Prep Time: 20 min
Cooking Time: 15 min
Serves: 2 to 3 Ingredients
- Whole black dates (pitted) - 1 cup
- Fresh coconut milk (neither thick nor thin) - 1 cup
- Whole milk (boiled & cooled) - 1/4 cup
- Water - 3/4 cup + 1/2 cup
- Thick jaggery extract - 1/2 cup
- Cardamom powder - 1/2 tsp
- Cashew nuts (broken) - 12 to 15
- Ghee - 1 tsp + 1 tbsp
- Heat a teaspoon ghee in a tadka ladle/pan & saute the cashew nuts until golden brown; set aside.
- Cook pitted dates in a wok/kadai along with three fourth cup water for about 5 to 7 min in medium flame until soft & tender; set aside to cool.

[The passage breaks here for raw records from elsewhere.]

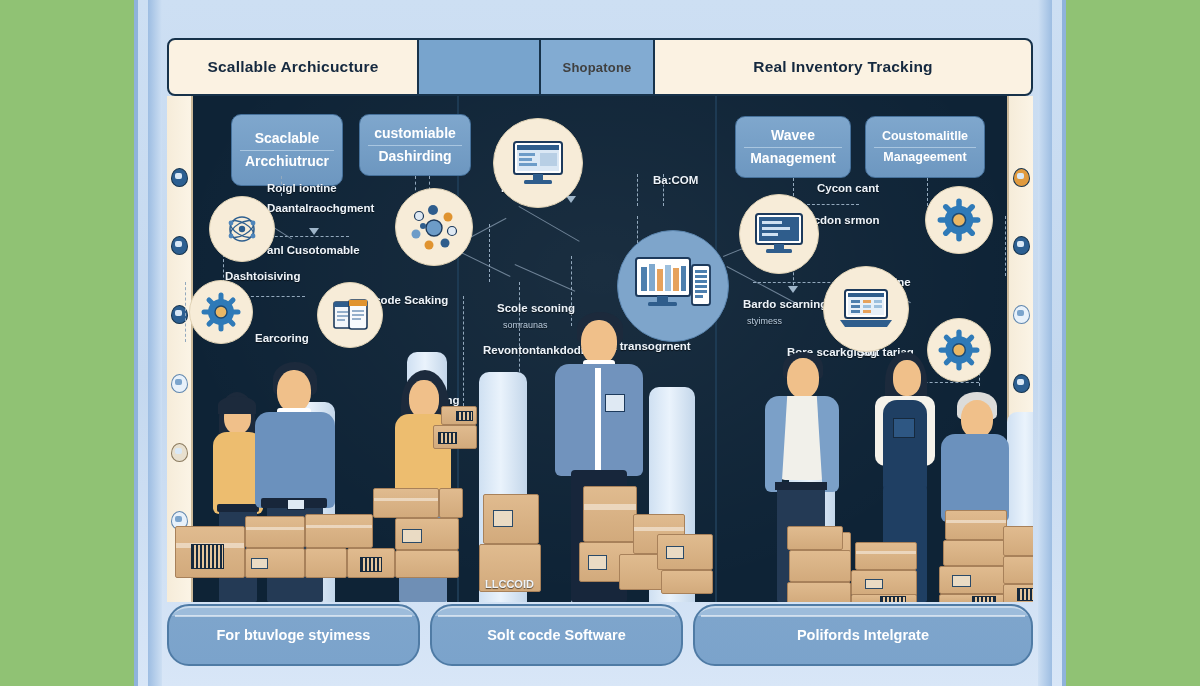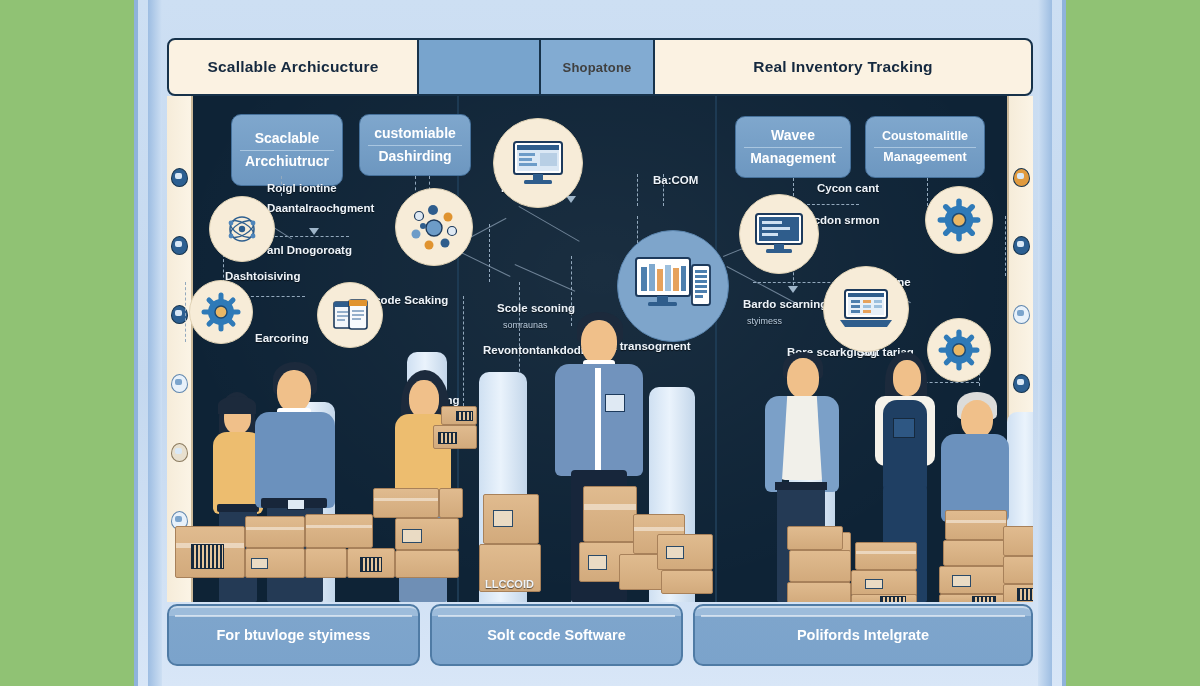--- a/index.html
+++ b/index.html
@@ -272,7 +272,7 @@
 
     <div class="cap" style="left:100px;top:86px;">Roigl iontine</div>
     <div class="cap" style="left:100px;top:106px;">Daantalraochgment</div>
-    <div class="cap" style="left:100px;top:148px;">anl Dnogoroatg</div>
+    <div class="cap" style="left:100px;top:148px;">anl Cusotomable</div>
     <div class="cap" style="left:58px;top:174px;">Dashtoisiving</div>
     <div class="cap" style="left:88px;top:236px;">Earcoring</div>
     <div class="cap" style="left:330px;top:206px;">Scole sconing</div>

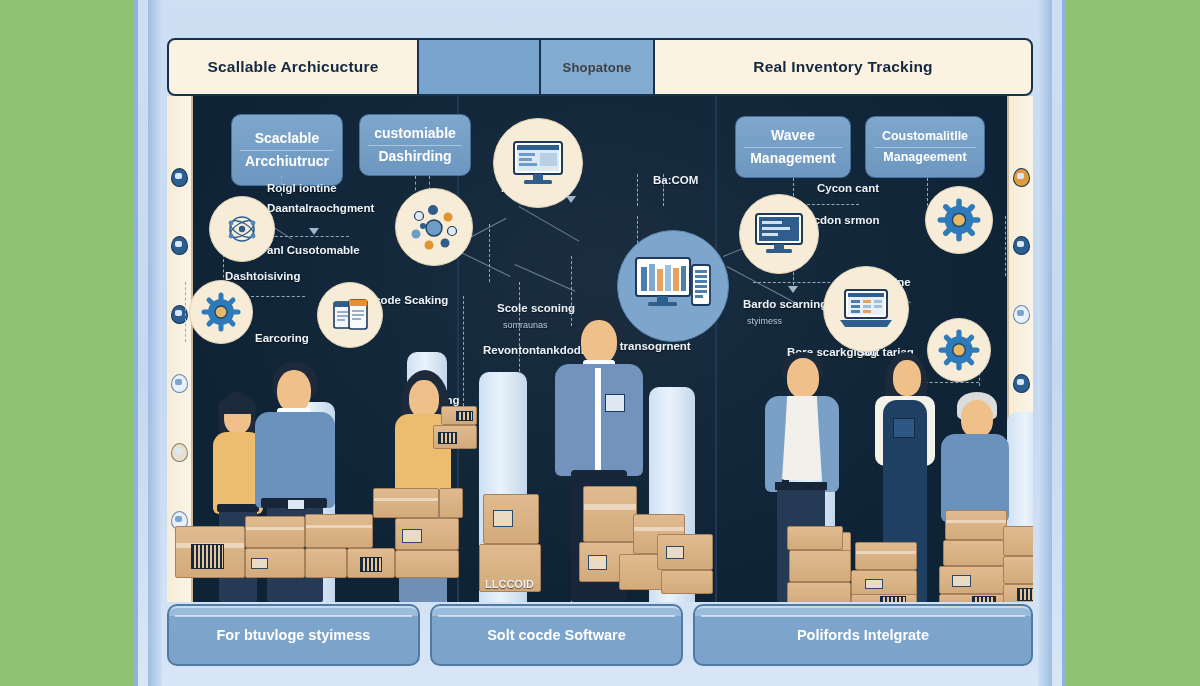--- a/index.html
+++ b/index.html
@@ -155,7 +155,7 @@
   }
   .fchip{
     flex:1;background:linear-gradient(180deg,#9dbcdb 0 10px,#7ea5cc 10px,#7ba3cb);
-    border:2px solid #4f7ba5;border-radius:10px;
+    border:2px solid #4f7ba5;border-radius:22px;
     display:flex;align-items:center;justify-content:center;
     color:#ffffff;font-weight:bold;font-size:14.5px;
     box-sizing:border-box;position:relative;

- Grind cooked and cooled dates to a coarse paste using the small dry grinding jar of the mixie; need not add water while grinding.
- Heat a heavy bottomed pan, add the coarsely ground dates paste, jaggery, coconut milk, half cup water & cook in medium flame for about 3 to 4 min stirring continuously.
- Once the mixture begins to boil, add the cardamom powder & cook for another 2 min.
- Switch off gas & garnish with toasted cashew nuts.
- Stir in a tablespoon of ghee & serve either warm or chilled.
- Use homemade fresh coconut milk for the best flavor & taste.
- Use boiled & cooled milk as the kheer curdles when adding hot milk.